Since a colloquium at the University of Tübingen was an important starting point for his humanities computing career, it was highly appropriate that Roy was invited to be a keynote speaker at the international ALLC-ACH Conference held at Tübingen in 2002 (A video of the talk is available at:
https://timms.uni-tuebingen.de/tp/UT_20020724_001_allcach2002wisbey_0001). There was symmetry of a similar kind when he was invited to speak in 2009 at the closure of the Literary and Linguistic Computing Centre in Cambridge. (Digital Humanities continues to thrive at Cambridge, but with different institutional arrangements.)

Before ending I should acknowledge my personal debt to Roy.  It was the creation of the Humanities and Information Management group which in 1988 attracted me to King’s, where I received his constant encouragement and support, even after his retirement, and where I spent 22 rewarding years working in humanities computing/digital humanities.  Moreover, it was through the international association he helped to establish – ALLC/EADH – that I have had over 25 equally rewarding years engaged with colleagues across the globe in our ever-growing and ever-broadening disciplinary arena.

The computational work in the early years was, of course, somewhat laborious, based on main-frame computers, punched cards or paper tape, and magnetic tape.  Even the encoding of diacritics was laborious in those pre-Unicode days.  It is all the more remarkable, therefore, to note Roy’s awareness of the scholarly benefits that would accrue from the creation of digital resources at scale, and the very large collections of texts and other types of material accessible to scholars today are an important part of his and his contemporaries’ legacy.

For a number of years in the early 1990s, CCH offered a one-week intensive ‘humanities computing’ course aimed specifically at academic staff. Its purpose was to introduce basic skills and concepts that were starting to be developed around the ‘new’ phenomenon of personal computers.  Roy was one of the first to sign up, his interest and curiosity as engaged as ever, even in the final years before his retirement.

Everyone who knew and worked with Roy – and this goes well beyond his humanities computing activities, of course – was struck by his unfailing courtesy, kindness and generosity of spirit.  He was always eager to engage with anyone, from fellow medievalists to Kurzweil operators, and always interested in learning how new computational methods were enabling new kinds of research. He will be long remembered not only as a scholar and an innovator but also as a collaborator, an enabler, a facilitator.

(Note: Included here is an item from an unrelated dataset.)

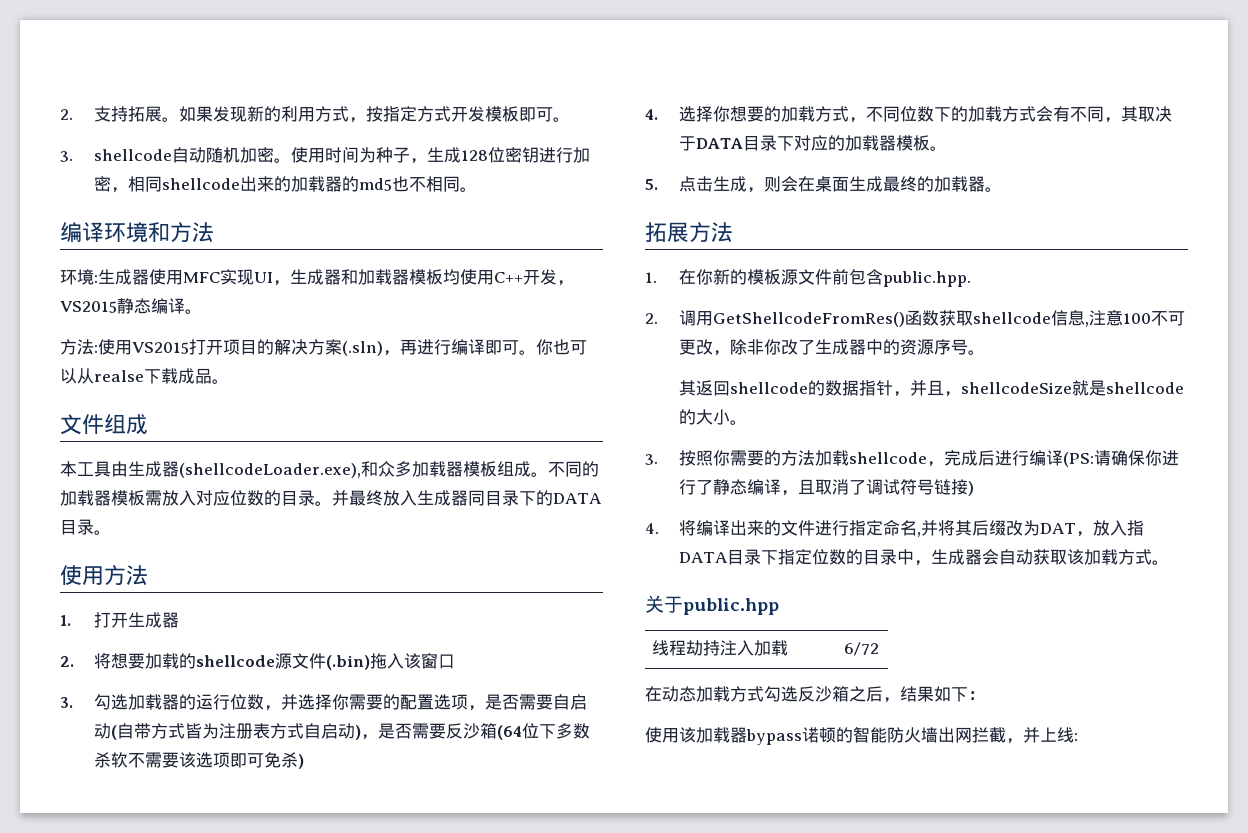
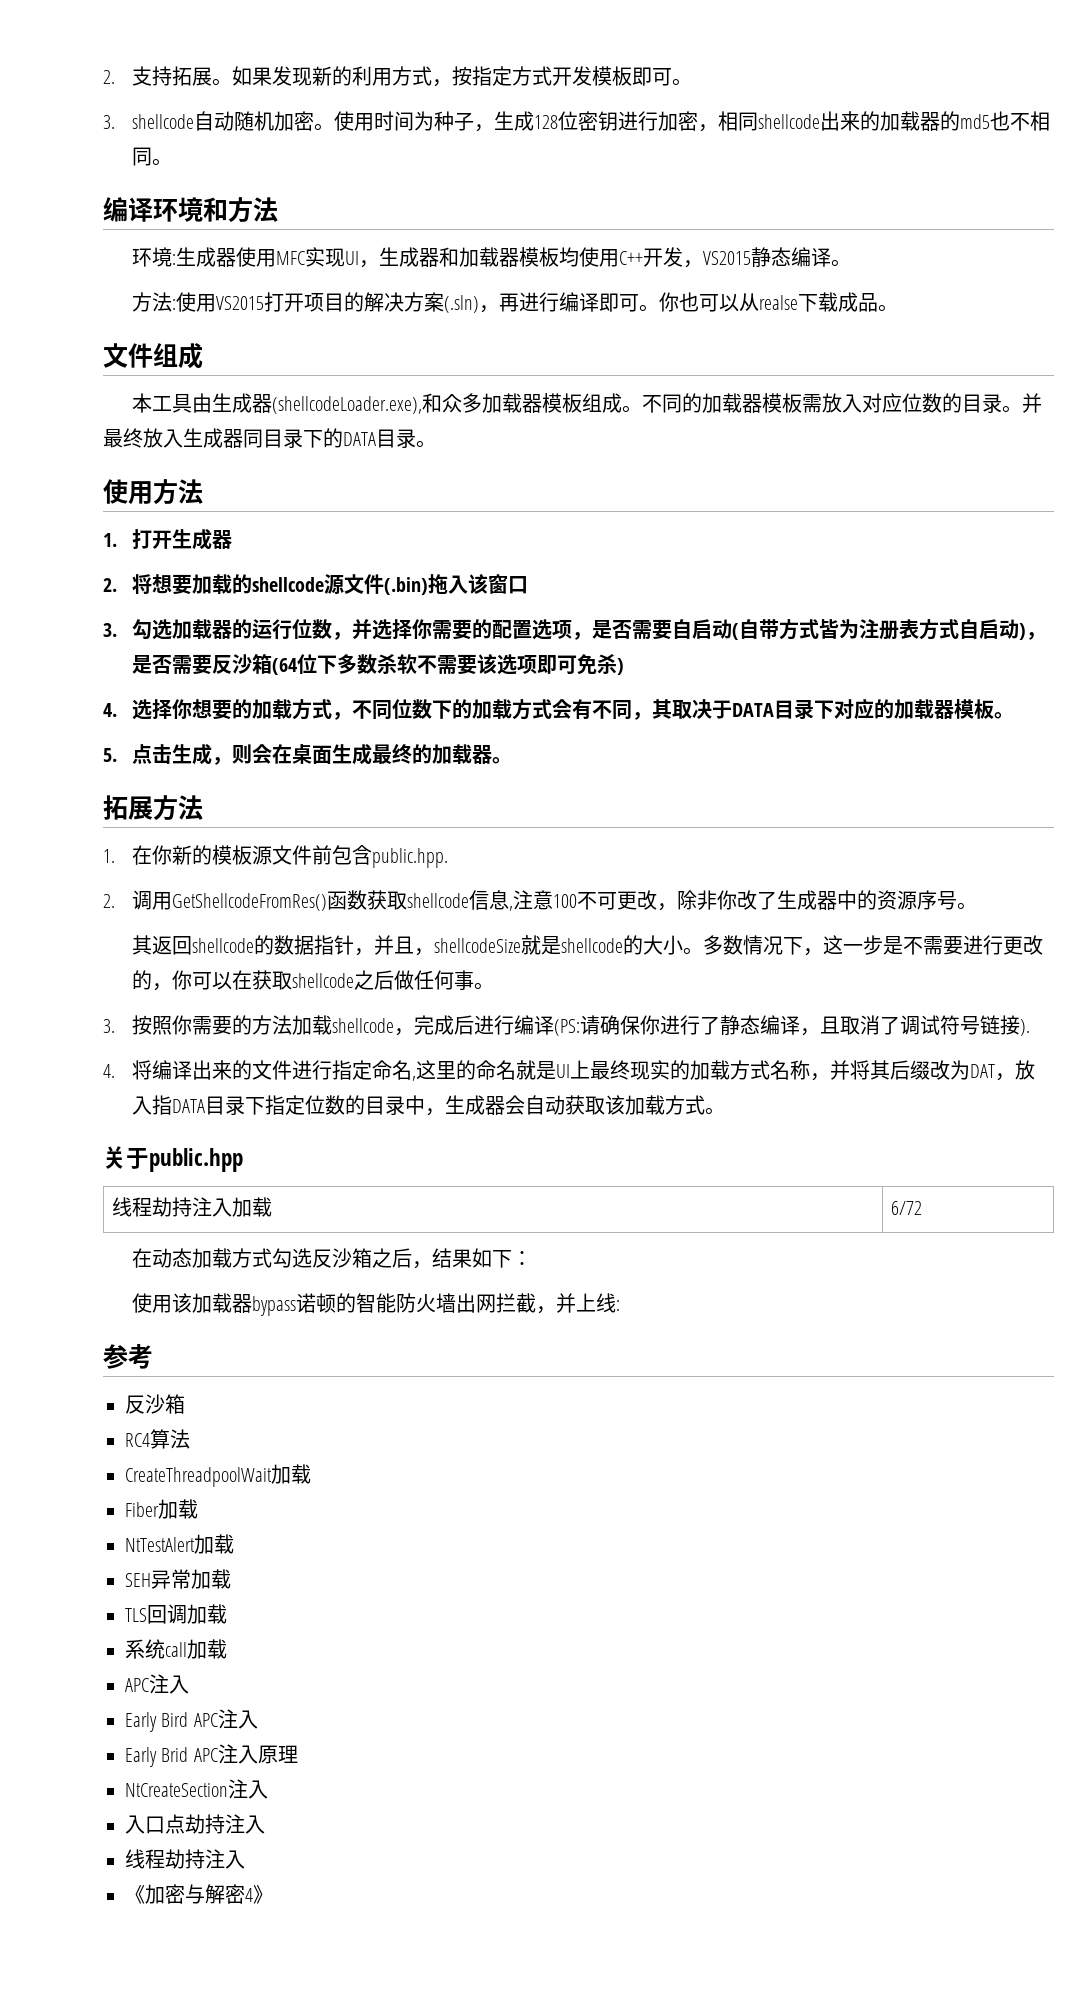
(747, 422) none -> [703,935,1044,956] [132,970,495,991] 多数情况下，这一步是不需要进行更改的，你可以在获取shellcode之后做任何事。
[967,481,974,496] ) -> [1020,1019,1031,1036] ).
(921, 534) none -> [416,1060,831,1081] 这里的命名就是UI上最终现实的加载方式名称，
(1078, 737) none -> [103,1344,153,1369] [125,1394,185,1414] [125,1429,190,1449] [125,1464,311,1487] [125,1499,198,1519] [125,1534,234,1554] [125,1569,231,1589] [125,1604,227,1624] [125,1639,227,1659] [125,1674,189,1694] [125,1709,258,1732] [125,1744,298,1767] [125,1779,268,1799] [125,1814,265,1834] [125,1849,245,1869] [125,1884,273,1904] // 参考 // 反沙箱 // RC4算法 // CreateThreadpoolWait加载 // Fiber加载 // NtTestAlert加载 // SEH异常加载 // TLS回调加载 // 系统call加载 // APC注入 // Early Bird APC注入 // Early Brid APC注入原理 // NtCreateSection注入 // 入口点劫持注入 // 线程劫持注入 // 《加密与解密4》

It will be clear from the foregoing that Roy Wisbey was one of the pioneers, a man whose vision, energy and enthusiasm helped to lay the foundations for the longer term development of humanities computing/digital humanities as an international field of disciplinary activity.  We owe a great deal to Roy and his contemporaries for their far-sighted scholarly vision and the solid foundations they established. Everyone engaged in the field will mourn Roy’s passing, and salute his memory.

Note: additional details of Roy’s humanities computing achievements can be found in his biography on the EADH website at: https://eadh.org/about/people/honorary-members.

A number of long-standing members of the international digital humanities community who were Roy’s friends and colleagues have contributed information and suggestions for this obituary, whom I acknowledge with much thanks: Lou Burnard, John Dawson, Kurt Gärtner, Susan Hockey, Willard McCarty, Michael Sperberg-McQueen, Wilhelm Ott, and Manfred Thaller.